Print each entry in full, word for word, with no pictures in the result.

===== RECORDED DATA =====

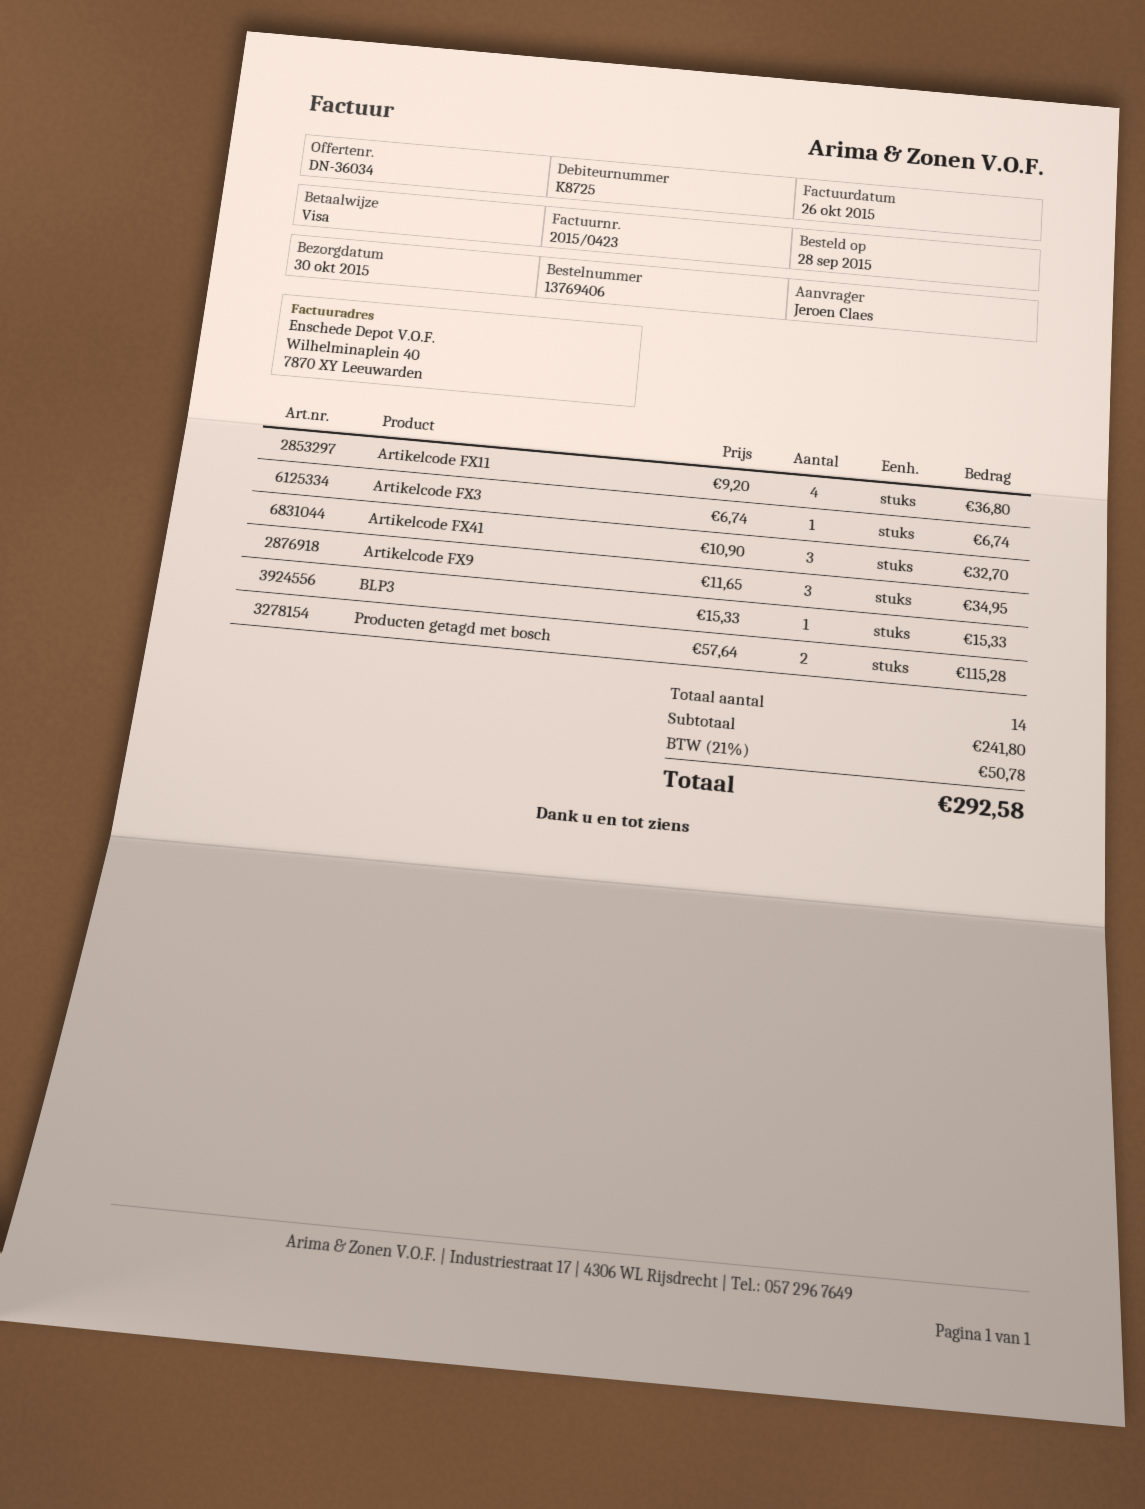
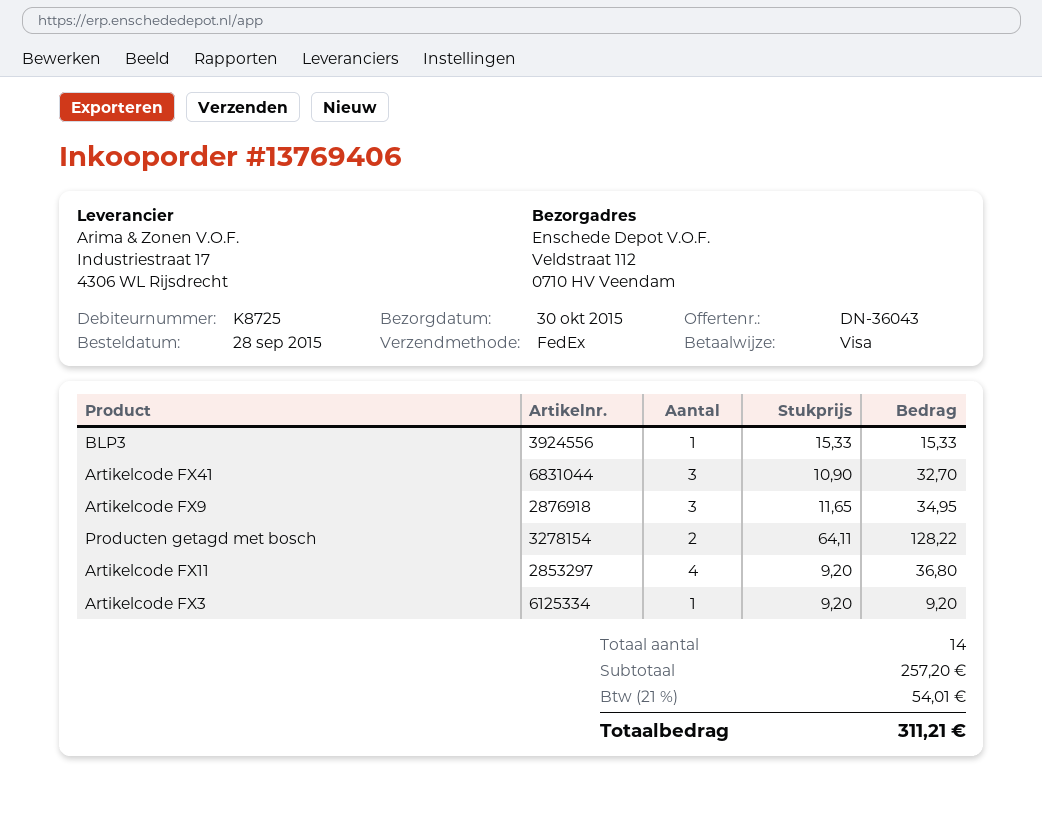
quote number: DN-36034 -> DN-36043
Artikelcode FX3: 1 x 6.74 = 6.74 -> 1 x 9.20 = 9.20
Producten getagd met bosch: 2 x 57.64 = 115.28 -> 2 x 64.11 = 128.22
subtotal: 241.80 -> 257.20
tax: 21% = 50.78 -> 21% = 54.01
total: 292.58 -> 311.21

=====

SOLVED PROBLEM:
quote number: DN-36034 -> DN-36043
Artikelcode FX3: 1 x 6.74 = 6.74 -> 1 x 9.20 = 9.20
Producten getagd met bosch: 2 x 57.64 = 115.28 -> 2 x 64.11 = 128.22
subtotal: 241.80 -> 257.20
tax: 21% = 50.78 -> 21% = 54.01
total: 292.58 -> 311.21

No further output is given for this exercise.